CRISPR–Cas systems have been leveraged in a wide variety of organisms to introduce scarless point mutations, insertions, and deletions in the genome. The most widely used CRISPR nuclease is spCas9 because, unlike many of the other Cas proteins, it is a single enzyme that only requires the introduction of a synthetic gRNA and the Cas9 nuclease to enable genome editing. CRISPR-spCas9 was first introduced as a genome engineering tool for bacteria in E. coli [162, 164] and has now been implemented in a wide variety of species using a plasmid for the repair template and an organism’s native homologous recombination machinery, as recently reviewed in [162]. Cas9-based editing has been further developed by combination with recombineering machinery to enhance the efficiency of DSB repair, and allowing use of a linear recombineering template with homology to the edited region [164, 165]. The combination of CRISPR and recombineering can increase the rate of mutation close to 100% due to the lethality of the DSB. Functionally, this makes CRISPR–Cas a potent and targetable counter-selectable marker [166]. The combination of recombineering and CRISPR has been used in many proteobacteria, but it can take substantial effort to transfer to organisms where transformation efficiency is low and recombineering tools do not yet exist.

The nuclease spCas9 is most commonly used for genome editing across many types of bacteria. However, Cas9 expression can be toxic in a variety of hosts [159, 167]. Toxicity can be overcome by placing the gene under an inducible promoter so that it is only expressed when needed [168], but this is only possible in organisms where inducible promoters have been developed. Toxicity can also be overcome in some organisms by mutating one of the active sites, resulting in Cas9n, so that it can only nick one strand of DNA rather than creating a DSB [169, 170]. Another issue with the commonly used Cas9 enzymes is that they are unable to function in thermophiles; therefore, thermophilic Cas9 enzymes have been identified and implemented along with thermophilic recombineering machinery for engineering thermophiles [130]. Although spCas9 is the most widely used nuclease, other CRISPR–Cas systems have been identified to overcome problems with spCas9. These nucleases also have different cleavage patterns and target different PAM sequences. Cpf1, a member of the Cas12a group, has been used in several organisms for genome editing, including those where spCas9 did not function [159, 171, 172]. Native CRISPR systems have also been leveraged for genome editing [173, 174]. There is significant interest in CRISPR based tools for non-model organisms, and it has been used wildly and in more depth elsewhere [161, 162, 175, 176].

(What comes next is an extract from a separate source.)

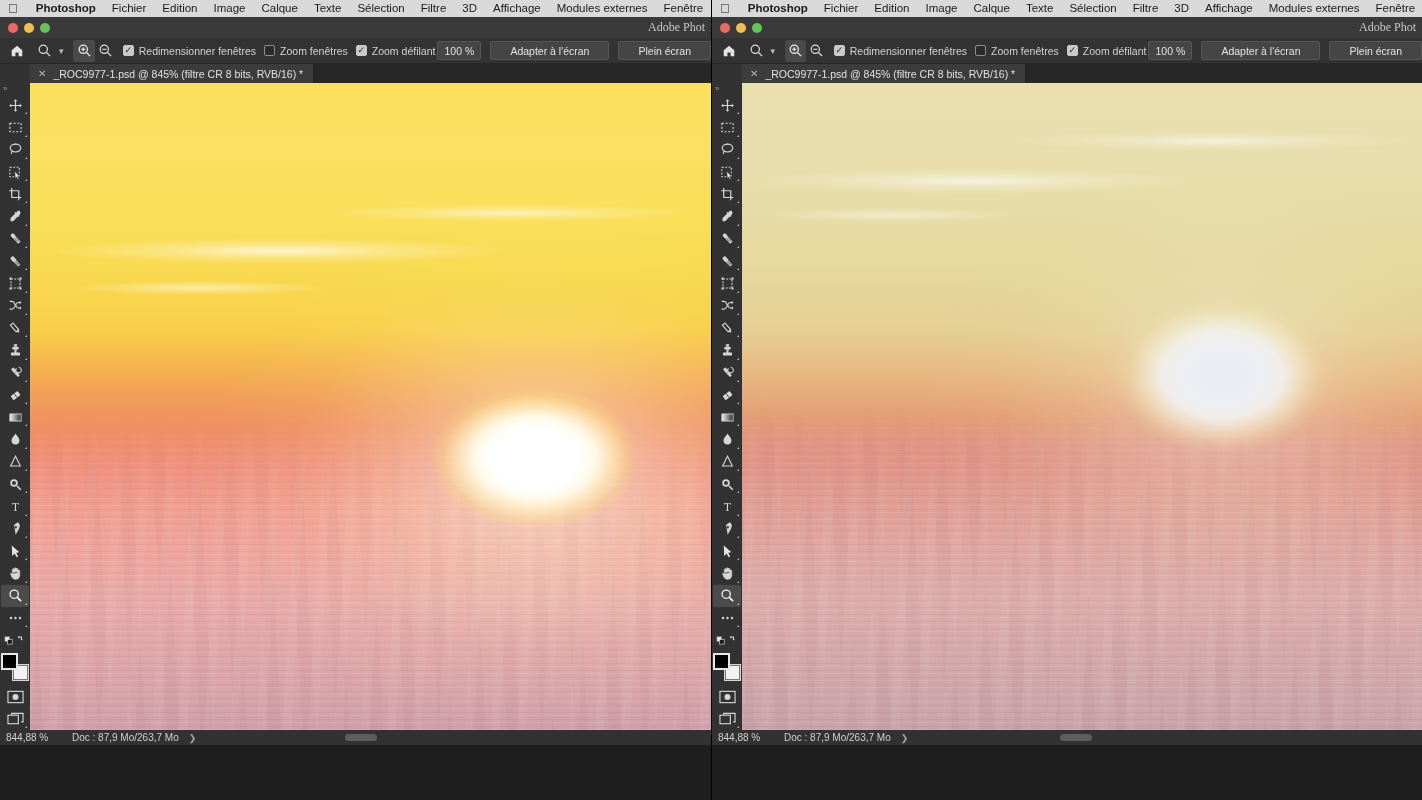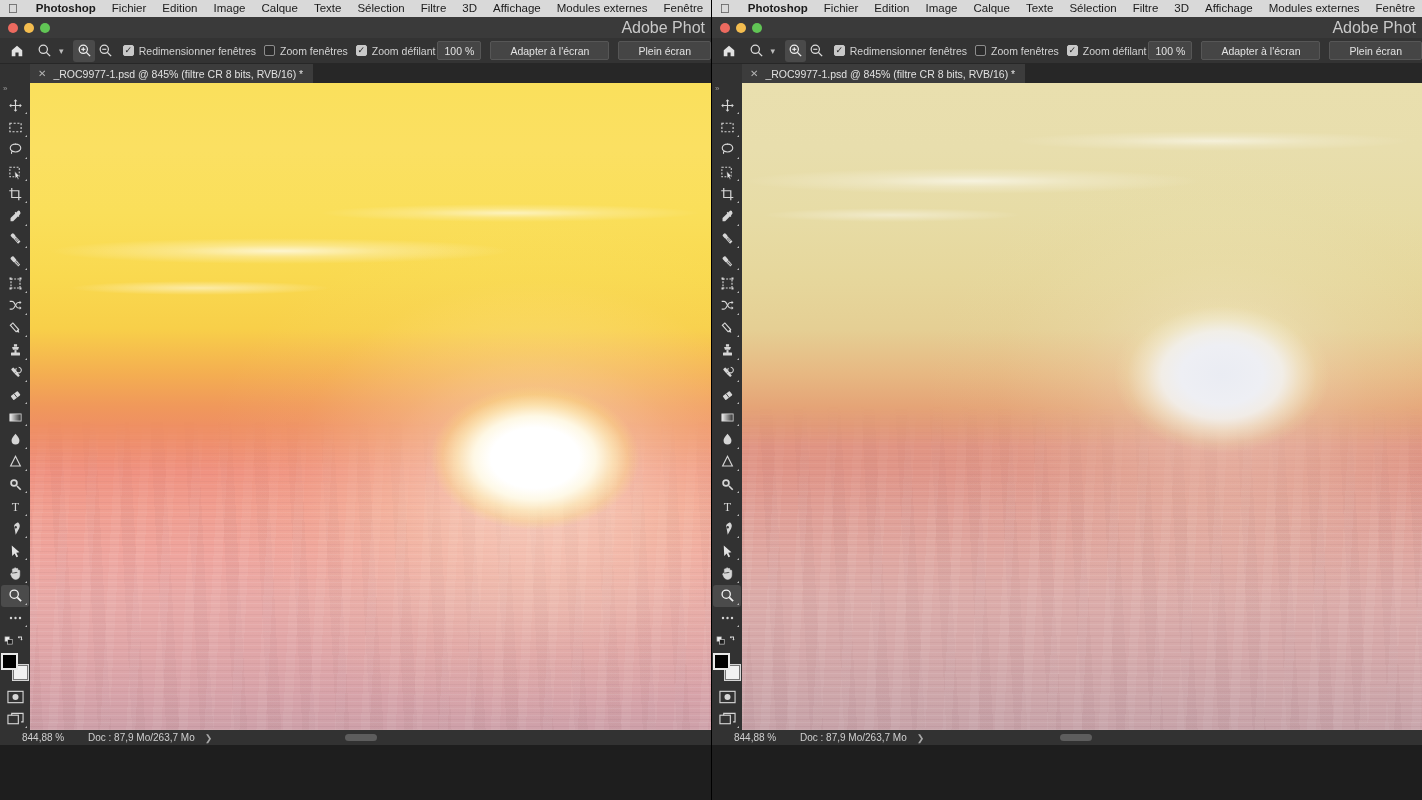"Adobe Phot" .win-title { font-family: none -> Liberation Serif, serif; font-size: 16px -> 12px }
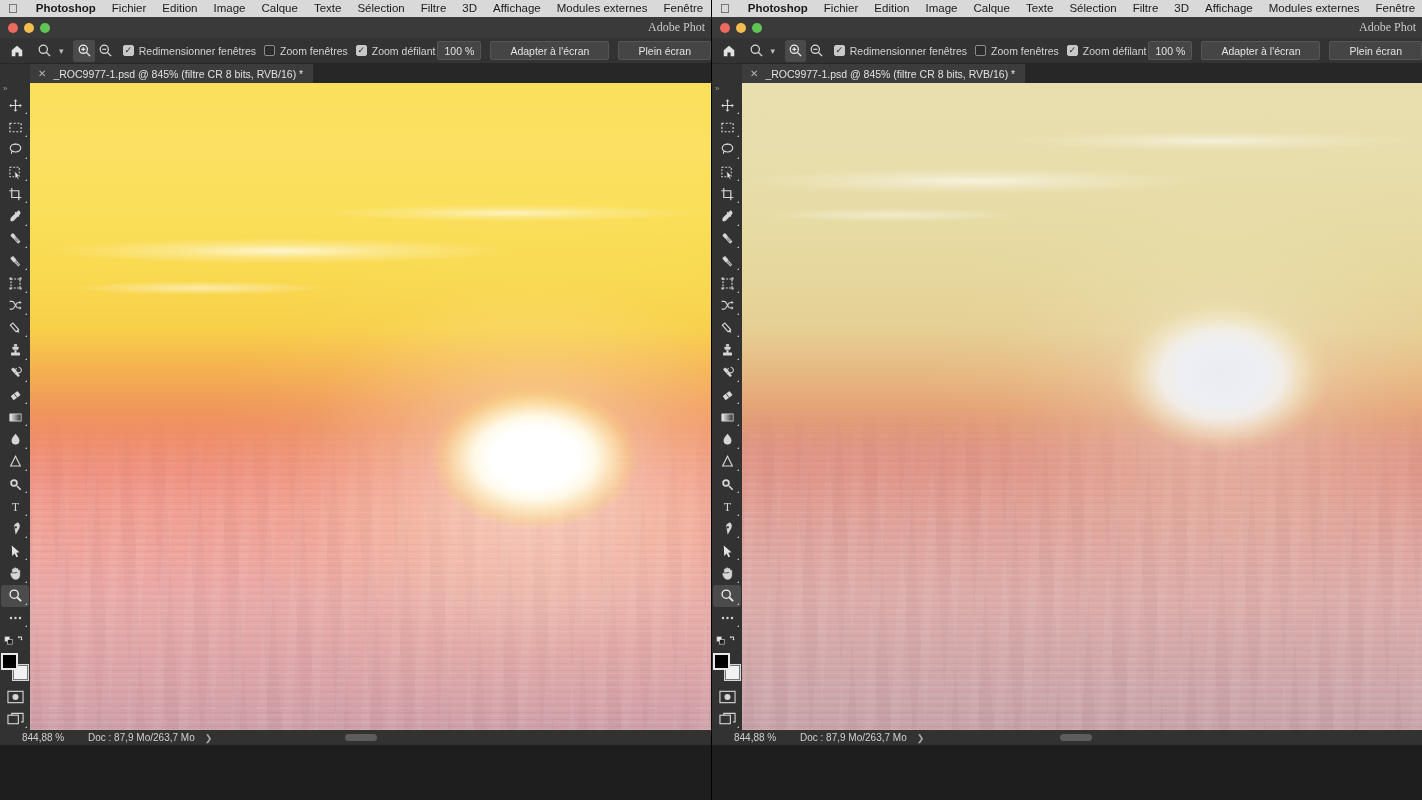"844,88 %" .statusbar .left-block { padding-left: 16px -> none }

CRISPR/Cas for gene regulation

While CRISPR–Cas9 has been widely demonstrated for DNA insertions and deletions, it can also be used for gene regulation by silencing or activating transcription using a catalytically inactive Cas9 (dCas9). In this case, the dCas9 is unable to act as a nuclease but is still able to bind DNA at a targeted sequence. In CRISPR interference (CRISPRi), a gRNA-targeted dCas9 binds to either the promoter of the desired gene or the open reading frame (ORF), therefore blocking either transcription initiation or elongation and inhibiting gene expression (177). This enables gene knockdowns in a regulated and reversible way, and expression of multiple gRNAs can allow multiplexing of gene knockdowns [178]. Researchers have developed CRISPRi tools in a wide variety of non-model microorganisms to both study the activity of essential genes and to knockdown expression of competing pathways to increase production of fuels and chemicals [179,180,181,182].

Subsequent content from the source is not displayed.